A partir de 2017, comecei a pensar em questões mais pessoais: o meu papel como pai. Se antes o objetivo era refletir sobre as coisas que me atingiam, de fora para dentro. Desde o nascimento do Francisco passei a ser mais propositivo. A lógica não estava mais no que precisava aprender, mas no que desejava ensinar. Não adiantava mais só pensar a realidade, teria que atuar sobre ela. Há uma passagem da mera reflexão para a ação.

Todo esse processo parece muito coerente, bem organizado, mas a verdade é que nem imaginava o rumo que a coisa tomaria desde 2016. De início, não imaginava que a série ia durar tanto tempo, que teria de dividir os assuntos em várias partes e posts, além de que o Francisco era apenas uma ideia quando comecei a escrever sobre o tema. Falar sobre paternidade nem estava no horizonte, mas devido a uma questão prática que se colocou fiz isso: precisava pensar e aprender sobre o que era ser pai, ainda mais sendo tão dependente. Há um historiador* que gosto muito que diz que um autor é a sua própria coruja de minerva, que voa ao final do dia, tentando dar sentido àquilo que fez.  Essa nova série é um pouco isso: eu olhando do fim para o que já foi feito, mas tentando pensar no que vem pela frente.

Agora em 2018 sinto que preciso pensar sobre mim, principalmente nesse segundo semestre. Sou consciente que tenho uma doença progressiva e degenerativa, que, de certa forma, andou à galope nos últimos anos. É preciso refletir, como diria o Chico Buarque, “devagar e urgentemente”. Quem me conhece pessoalmente ou convive comigo sabe que piorei bastante de uns tempos pra cá. Mesmo reconhecendo o auxílio de todos, acho que cheguei a um ponto extremo de decadência do corpo (e isso não é uma régua usada para apontar o dedo para aqueles em condições melhores ou julgar aqueles em condições mais desfavoráveis).

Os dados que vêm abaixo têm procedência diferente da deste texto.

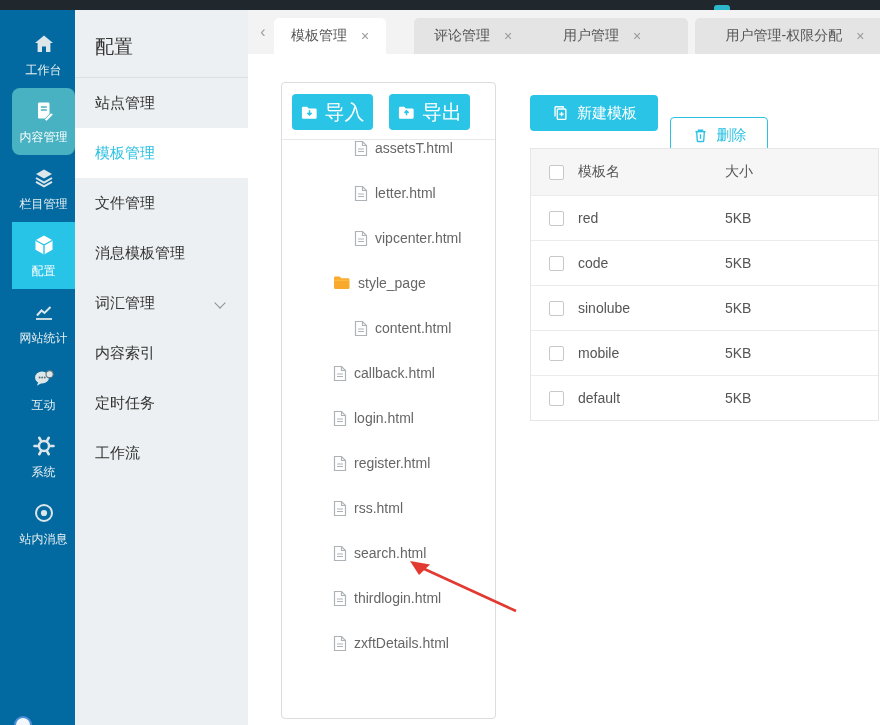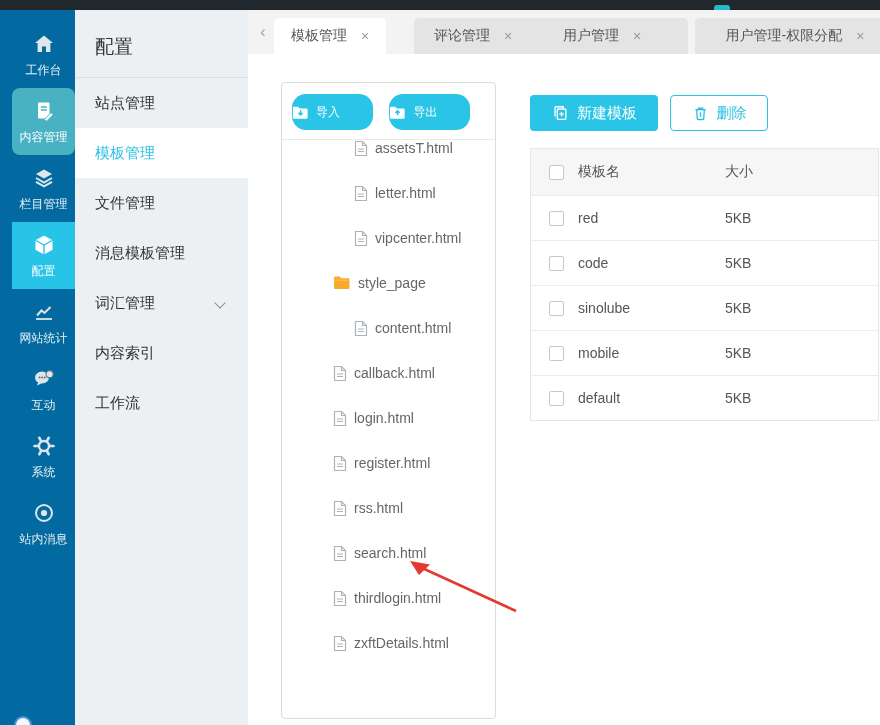--- a/index.html
+++ b/index.html
@@ -53,9 +53,9 @@
   .tree-panel { position:absolute; left:281px; top:82px; width:215px; height:637px; background:#fff;
                 border:1px solid #dcdcdc; border-radius:4px; overflow:hidden; }
   .tree-toolbar { height:57px; padding:11px 0 0 10px; border-bottom:1px solid #e8e8e8; }
-  .btn-cyan { display:inline-flex; align-items:center; gap:7px;
-              width:81px; height:36px; border-radius:14px; background:#2ac4e6; color:#fff;
-              font-size:12px; border:none; cursor:pointer; }
+  .btn-cyan { display:inline-flex; align-items:center; justify-content:center; gap:7px;
+              width:81px; height:36px; border-radius:4px; background:#2ac4e6; color:#fff;
+              font-size:20px; border:none; cursor:pointer; }
   .btn-cyan + .btn-cyan { margin-left:12px; }
   .tree-item { height:45px; display:flex; align-items:flex-start; font-size:14px; color:#666; cursor:pointer; }
   .tree-item .ticon { margin-right:7px; display:flex; }

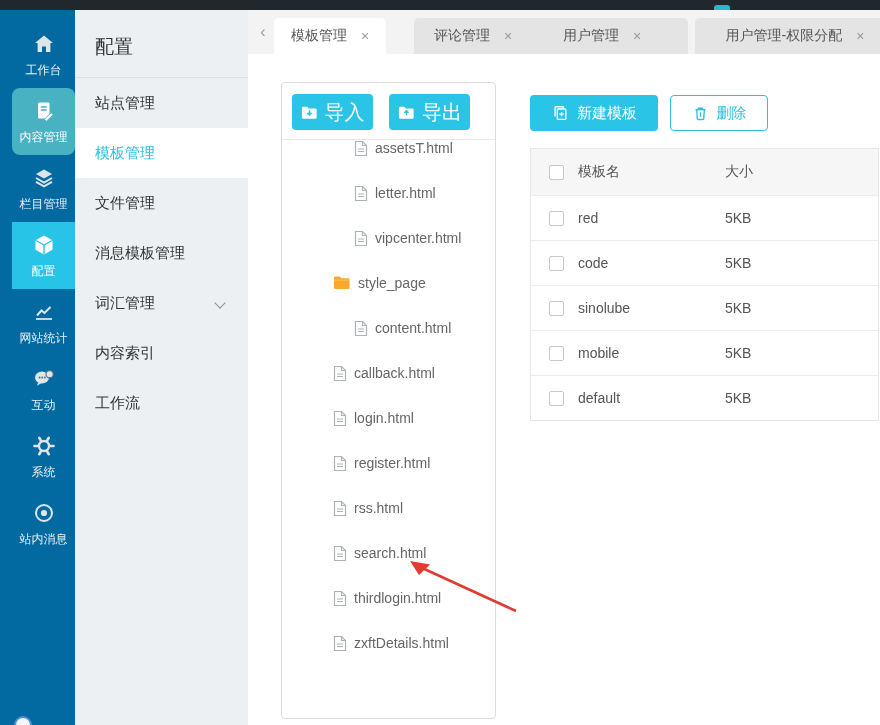--- a/index.html
+++ b/index.html
@@ -72,7 +72,7 @@
   .btn-ghost { position:absolute; top:95px; height:36px; border-radius:4px; background:#fff;
                border:1px solid #2bc1e2; color:#2bc1e2; font-size:15px; display:flex; align-items:center;
                justify-content:center; gap:8px; cursor:pointer; }
-  .btn-del { left:670px; width:98px; }
+  .btn-del { left:670px; width:98px;margin-top:22px; }
   .btn-up  { left:778px; width:99px; }
 
   

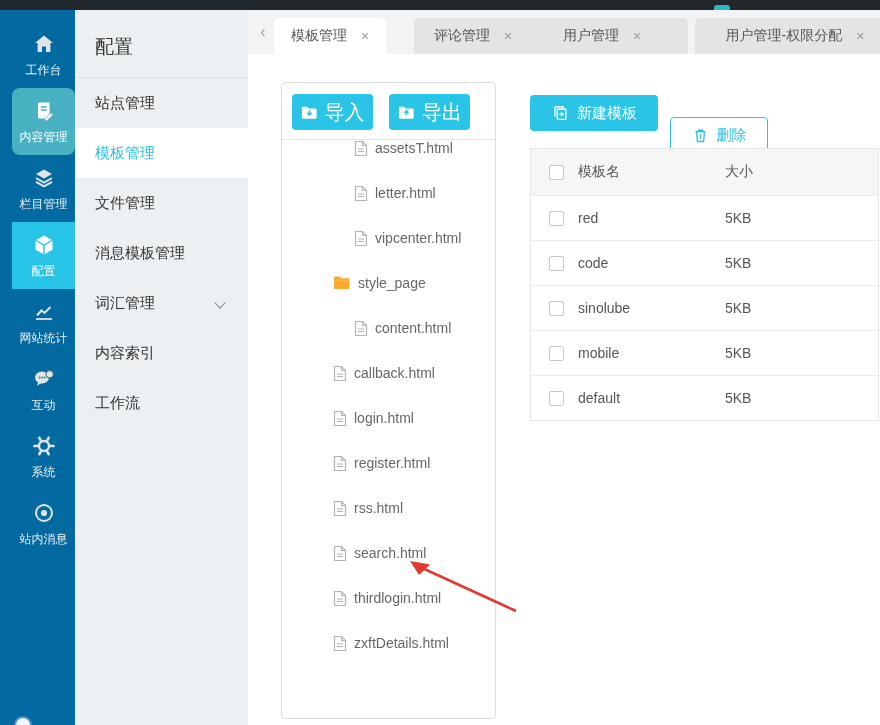--- a/index.html
+++ b/index.html
@@ -199,6 +199,7 @@
     <div class="submenu-item"><span>消息模板管理</span></div>
     <div class="submenu-item"><span>词汇管理</span><i class="chev-down"></i></div>
     <div class="submenu-item"><span>内容索引</span></div>
+    <div class="submenu-item"><span>定时任务</span></div>
     <div class="submenu-item"><span>工作流</span></div>
   </div>
 

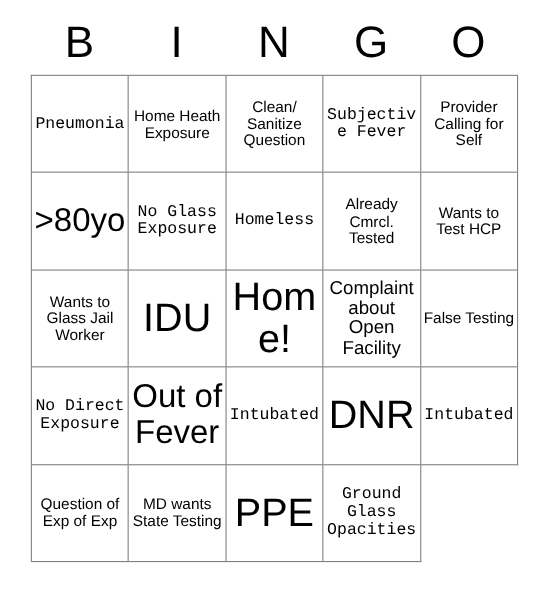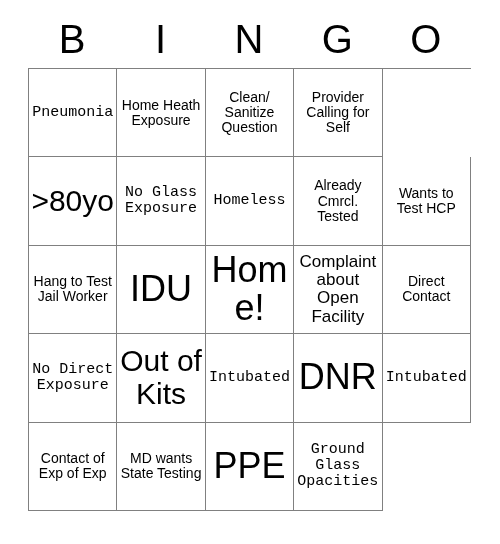--- a/index.html
+++ b/index.html
@@ -98,6 +98,9 @@
       <div class="cell fs-md">
           <span class="cell-text">Clean/ Sanitize Question</span>
         </div>
+      <div class="cell fs-sm">
+          <span class="cell-text">Subjective Fever</span>
+        </div>
       <div class="cell fs-md">
           <span class="cell-text">Provider Calling for Self</span>
         </div>

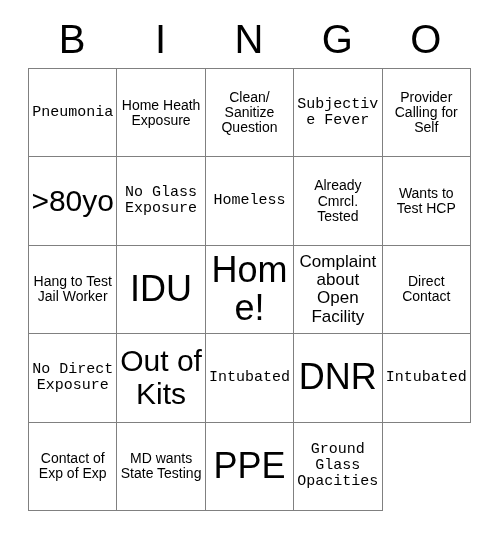--- a/index.html
+++ b/index.html
@@ -126,7 +126,7 @@
 
     <div class="grid-row">
       <div class="cell fs-md">
-          <span class="cell-text">Hang to Test Jail Worker</span>
+          <span class="cell-text">Wants to Glass Jail Worker</span>
         </div>
       <div class="cell fs-xl">
           <span class="cell-text">IDU</span>

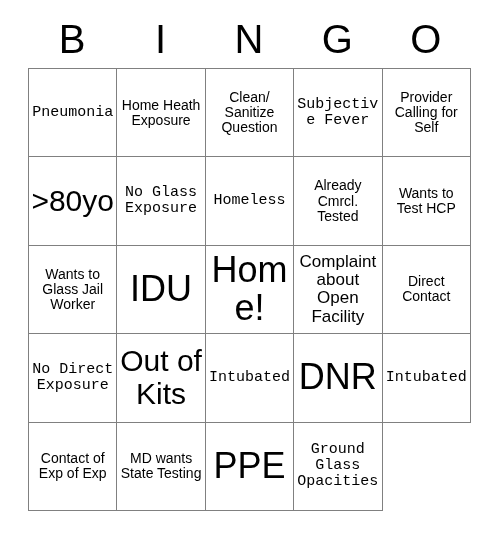--- a/index.html
+++ b/index.html
@@ -138,7 +138,7 @@
           <span class="cell-text">Complaint about Open Facility</span>
         </div>
       <div class="cell fs-md">
-          <span class="cell-text">Direct Contact</span>
+          <span class="cell-text">False Testing</span>
         </div>
     </div>
 

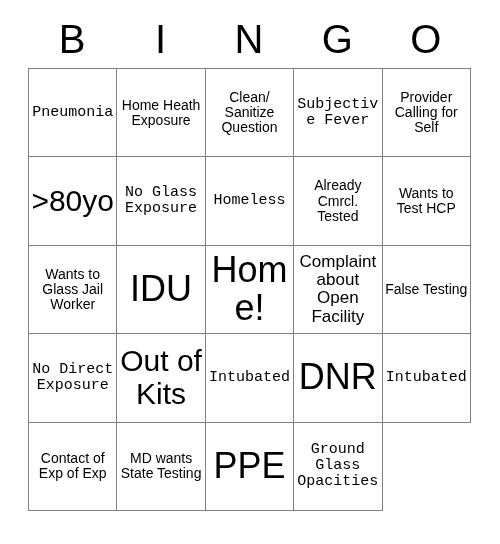--- a/index.html
+++ b/index.html
@@ -147,7 +147,7 @@
           <span class="cell-text">No Direct Exposure</span>
         </div>
       <div class="cell fs-lg">
-          <span class="cell-text">Out of Kits</span>
+          <span class="cell-text">Out of Fever</span>
         </div>
       <div class="cell fs-sm">
           <span class="cell-text">Intubated</span>

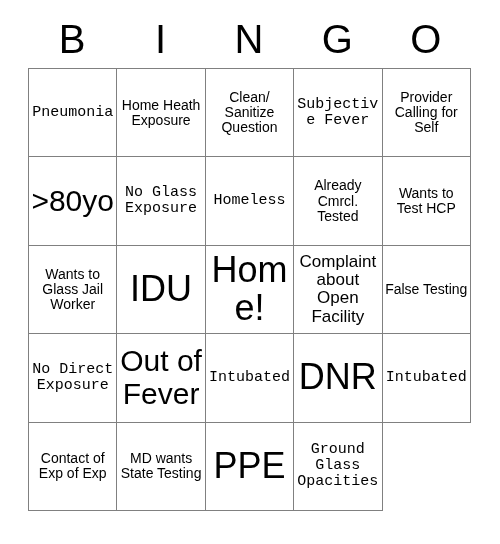--- a/index.html
+++ b/index.html
@@ -162,7 +162,7 @@
 
     <div class="grid-row">
       <div class="cell fs-md">
-          <span class="cell-text">Contact of Exp of Exp</span>
+          <span class="cell-text">Question of Exp of Exp</span>
         </div>
       <div class="cell fs-md">
           <span class="cell-text">MD wants State Testing</span>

A questão é que o corpo, embora seja a experiência que me motivou a pensar sobre a minha atual condição, nesse caso, não pode ser tomado como referência, só a reflexão interna. O movimento deve ser de dentro para fora, obrigatoriamente. Esse é um pouco o drama do corpo doente: se inserir em um mundo que lhe é avesso, física e mentalmente, e, ao mesmo tempo, caso aceite a tarefa de ir além do corpo, denunciar a doença dessa sociedade que lhe exige o mesmo ritmo e as mesmas escolhas dentre aquilo que é considerado normal. Assim, levo a vida como um problema. Não no sentido de ver a minha existência como uma dificuldade ou adversidade; algo que atrapalhe. Mas como uma investigação necessária; um objeto de análise constante.

* O historiador em questão é o John Pocock.